Una filosofia che, secondo Lorenzo, sull’erba diventa ancora più importante, soprattutto nei momenti in cui ogni scambio pesa il doppio. “L’idea è quella, nel gioco in generale oltre che nei tie-break. Nei tie-break basta poco per andare avanti, quindi sicuramente mettere un pochino di pressione all’altro in quei momenti gli toglie anche un po’ di sicurezza“.
Il tie-break perso nel terzo set, invece, è stato figlio soprattutto dei meriti dell’avversario. Sonego non cerca alibi e riconosce la qualità espressa da Etcheverry nei punti più importanti. “Non sono riuscito, per meriti suoi, perché lui è stato bravo: ha risposto molto bene, ha servito molto bene, ha servito una percentuale di prime molto buona nel secondo tie-break. Non sono mai riuscito a iniziare lo scambio come volevo, dove riuscivo a prendere in mano lo scambio. È stato lui, coi primi colpi, a mettermi subito in difficoltà“.
Ora all’orizzonte c’è Gabriel Diallo, uno dei giocatori più pericolosi del circuito quando si gioca sull’erba. Sonego sa bene cosa lo aspetta. “I suoi migliori risultati li ha fatti su questa superficie, quindi ho già tirato su una partita molto difficile. Sicuramente la sua arma migliore è il servizio, è un giocatore che gioca in maniera molto aggressiva, propositiva e sicuramente, come oggi, si giocherà su pochi punti, come in tutte le partite qua con questi giocatori che servono così bene“.

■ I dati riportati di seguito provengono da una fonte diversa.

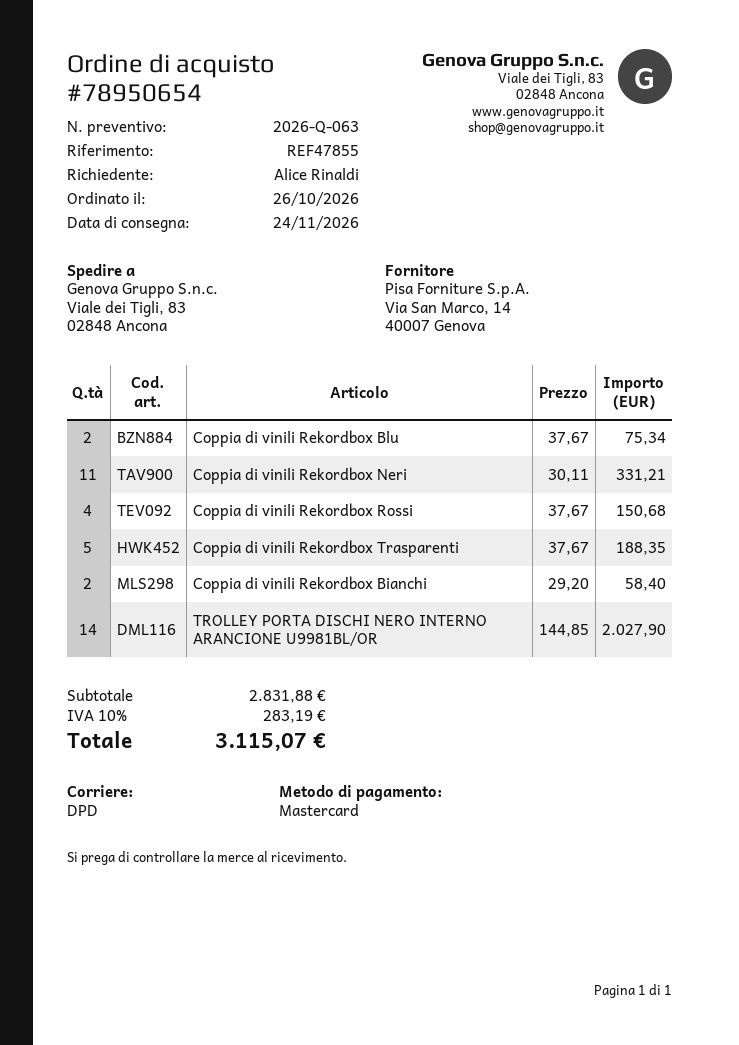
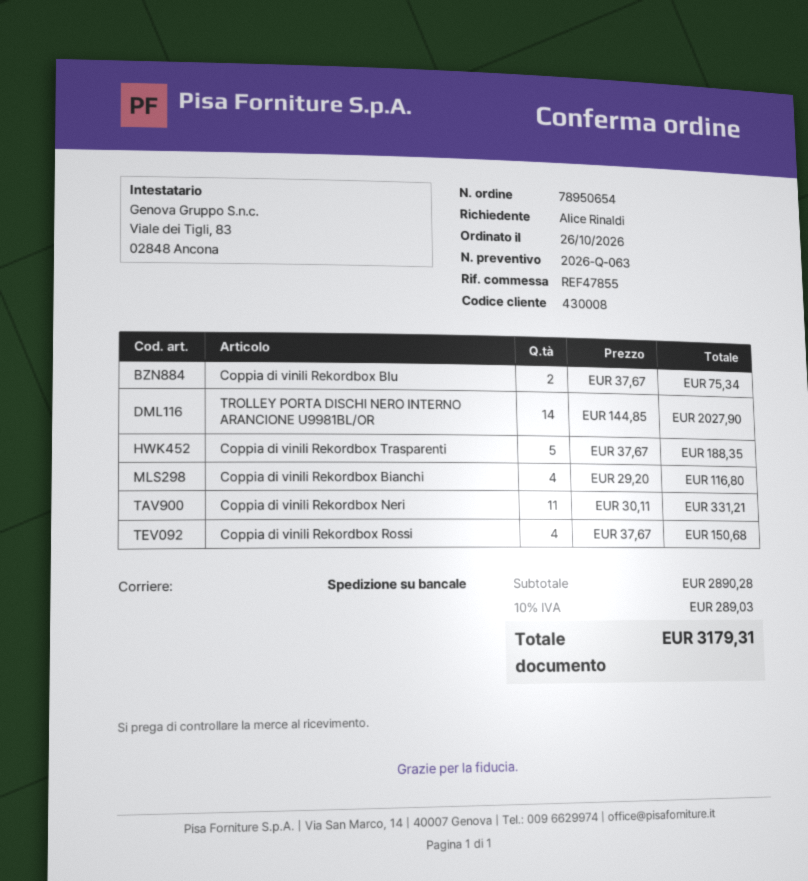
shipping method: DPD -> pallet freight
Coppia di vinili Rekordbox Bianchi: 2 x 29.20 = 58.40 -> 4 x 29.20 = 116.80
subtotal: 2831.88 -> 2890.28
tax: 10% = 283.19 -> 10% = 289.03
total: 3115.07 -> 3179.31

La ricetta, quindi, è chiara: “È importante arrivare belli preparati, belli attenti: tenere l’attenzione e la concentrazione per tutta la partita sarà importante“. Al di là del risultato, il sorriso più grande arriva dalle condizioni fisiche. Dopo mesi complicati, il torinese sente di aver finalmente ritrovato continuità e fiducia. “Io adesso sto bene, sto bene. Diciamo che è il momento migliore dopo l’infortunio, adesso sto ritrovando delle buone sensazioni“.
Merito, spiega, del lavoro svolto nelle ultime settimane. “Alla fine è l’allenamento che ti porta a ritrovare le sensazioni e il modo in cui affrontare le partite, quindi mi sono messo un po’ sotto durante l’allenamento nell’ultimo periodo e questo mi ha aiutato“.
Infine, un ricordo sul precedente con Diallo, riaffiorato tra una battuta e l’altra in conferenza stampa. “Con Diallo ci ho giocato una volta due anni fa, mi sembra… No, l’anno scorso in Australia. No, prima, il torneo prima dell’Australia, Nuova Zelanda forse. Sette-sei al terzo era finita, una roba del genere“.